I was basically doing a physics problem and came across this equation in midway
$\dfrac{2n-1}{n^2} = \dfrac{11}{36}$
then I equated $2n-1 = 11$ and $n^2 = 36$ and the value of $n$ which I got is $6$ in both the cases
is this method valid? I mean I equated the ratio and ratio between many numbers are same
I just want to know that whether I did it correctly or not.
On
No, it's not valid. For example, you can't solve $\dfrac{2n - 1}{n^2} = \dfrac{22}{36}$ in this way, but it's mathematically the same equation.
And before you think it has anything to do with the "simplest form" of the fraction on the RHS, consider $\dfrac{2n - 3}{n^2} = \dfrac{1}{3}$. The actual solution is $n = 3$, but by equating $2n - 3$ to $1$, you get $n = 2$.
On
It was by pure dumb luck that you were able to obtain a solution "by inspection". Your solution is provably correct: if you substitute $n=6$, you do indeed get 11 for the numerator and 36 for the denominator.
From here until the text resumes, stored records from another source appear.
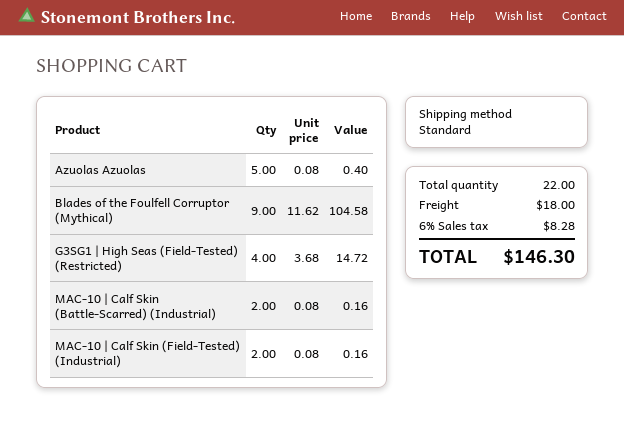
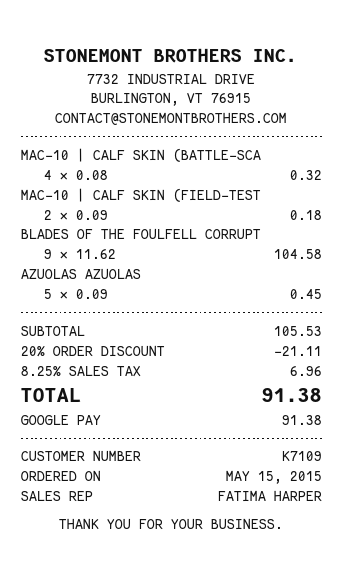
Azuolas Azuolas: 5 x 0.08 = 0.40 -> 5 x 0.09 = 0.45
G3SG1 | High Seas (Field-Tested) (Restricted): 4 x 3.68 = 14.72 -> none
MAC-10 | Calf Skin (Battle-Scarred) (Industrial): 2 x 0.08 = 0.16 -> 4 x 0.08 = 0.32
MAC-10 | Calf Skin (Field-Tested) (Industrial): 2 x 0.08 = 0.16 -> 2 x 0.09 = 0.18
discount: none -> 20% = 21.11
shipping: 18.00 -> none
tax: 6% = 8.28 -> 8.25% = 6.96
total: 146.30 -> 91.38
However, the technique only worked in this case because of the exceptional coincidence that the same guess for $n$ happened to make everything work. In other words, the technique doesn't generalize at all, and thus most people wouldn't have even noticed that a solution could be obtained by inspection.
Also, every quadratic has up to two real roots; I don't see any shortcut for obtaining the other real root.
As a proportion: $\dfrac{A}{B} = \dfrac{C}{D} \to AD = BC$ we have:
$36(2n-1) = 11n^2$. So: $11n^2 - 72n + 36 = 0$, and $(11n-6)(n-6) = 0$. So $n = 6$ and $n = \dfrac{6}{11}$